::: RECORDS :::

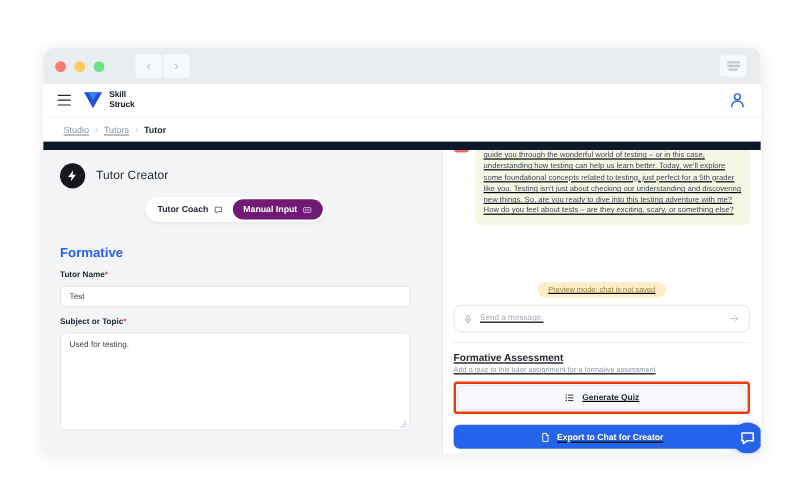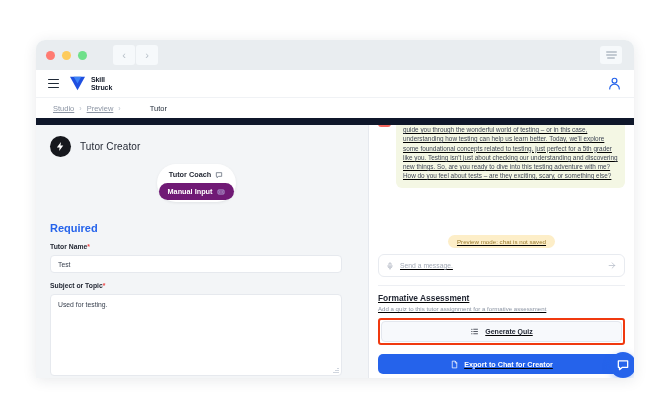--- a/index.html
+++ b/index.html
@@ -57,21 +57,21 @@
     letter-spacing:-.1px;
   }
   .avatar-icon{margin-left:auto;width:15px;height:15px;display:block;}
 
   
   .crumbbar{
     height:20px;background:#fff;display:flex;align-items:center;
     padding:0 17px;border-bottom:7px solid #0f172a;
   }
   .crumb{font-size:7.5px;color:#8b94a3;text-decoration:underline;cursor:pointer;}
-  .crumb.current{color:#1f2937;font-weight:400;text-decoration:none;cursor:default;margin-left:24px;}
+  .crumb.current{color:#1f2937;font-weight:700;text-decoration:none;cursor:default;}
   .crumb-sep{font-size:7px;color:#b9c0cb;margin:0 5px;}
 
   
   .content{display:flex;height:261px;background:#fafbfc;}
 
   
   .left{
     width:333px;background:#f3f5f7;
     border-right:1px solid #e6e9ee;
     padding:11px 26px 0 14px;box-sizing:border-box;position:relative;
@@ -79,21 +79,21 @@
   .creator-head{display:flex;align-items:center;gap:9px;}
   .bolt-circle{
     width:21px;height:21px;border-radius:50%;background:#16181d;
     display:flex;align-items:center;justify-content:center;flex:none;
   }
   .creator-title{font-size:10px;font-weight:400;color:#1f2430;letter-spacing:.1px;}
 
   .seg-row{display:flex;justify-content:center;margin-top:7px;}
   .seg{
     display:flex;align-items:center;background:#ffffff;border-radius:999px;
-    padding:2px;box-shadow:0 1px 3px rgba(16,24,40,.08);flex-direction:column;
+    padding:2px;box-shadow:0 1px 3px rgba(16,24,40,.08);
   }
   .seg-btn{
     display:flex;align-items:center;gap:4px;
     font-size:7.3px;font-weight:700;color:#1f2430;
     padding:4px 8px;border-radius:999px;cursor:pointer;white-space:nowrap;
   }
   .seg-btn.active{background:#701a75;color:#fff;padding:4px 9px;}
 
   .section-title{
     margin-top:20px;font-size:11px;font-weight:700;color:#2563eb;
@@ -212,21 +212,21 @@
     </div>
     <svg class="avatar-icon" viewBox="0 0 20 20">
       <circle cx="10" cy="6.2" r="3.2" fill="none" stroke="#2563eb" stroke-width="1.6"></circle>
       <path d="M3.6 17.2 a6.4 6.4 0 0 1 12.8 0" fill="none" stroke="#2563eb" stroke-width="1.6" stroke-linecap="round"></path>
     </svg>
   </div>
 
   <div class="crumbbar">
     <span class="crumb">Studio</span>
     <span class="crumb-sep">›</span>
-    <span class="crumb">Preview</span>
+    <span class="crumb">Tutors</span>
     <span class="crumb-sep">›</span>
     <span class="crumb current">Tutor</span>
   </div>
 
   <div class="content">
 
     <div class="left">
 
       <div class="creator-head">
         <div class="bolt-circle">
@@ -248,21 +248,21 @@
           <div class="seg-btn active">
             <span>Manual Input</span>
             <svg width="8" height="8" viewBox="0 0 24 24">
               <rect x="3" y="6" width="18" height="12" rx="2" fill="none" stroke="#cfe0ff" stroke-width="2"></rect>
               <path d="M8 10 v4 M12 10 v4 M16 10 v4" stroke="#cfe0ff" stroke-width="1.6" stroke-linecap="round"></path>
             </svg>
           </div>
         </div>
       </div>
 
-      <div class="section-title">Required</div>
+      <div class="section-title">Formative</div>
 
       <div class="field-label">
         <span>Tutor Name</span><span class="req">*</span>
       </div>
       <div class="input" placeholder="Tutor Name">Test</div>
 
       <div class="field-label">
         <span>Subject or Topic</span><span class="req">*</span>
       </div>
       <div class="textarea" placeholder="Subject or Topic">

:::

EXERCISE REQUIREMENTS:
Copy every line above that holds the word "solid".

SOLUTION TO THIS EXERCISE:
     padding:0 17px;border-bottom:7px solid #0f172a;
     border-right:1px solid #e6e9ee;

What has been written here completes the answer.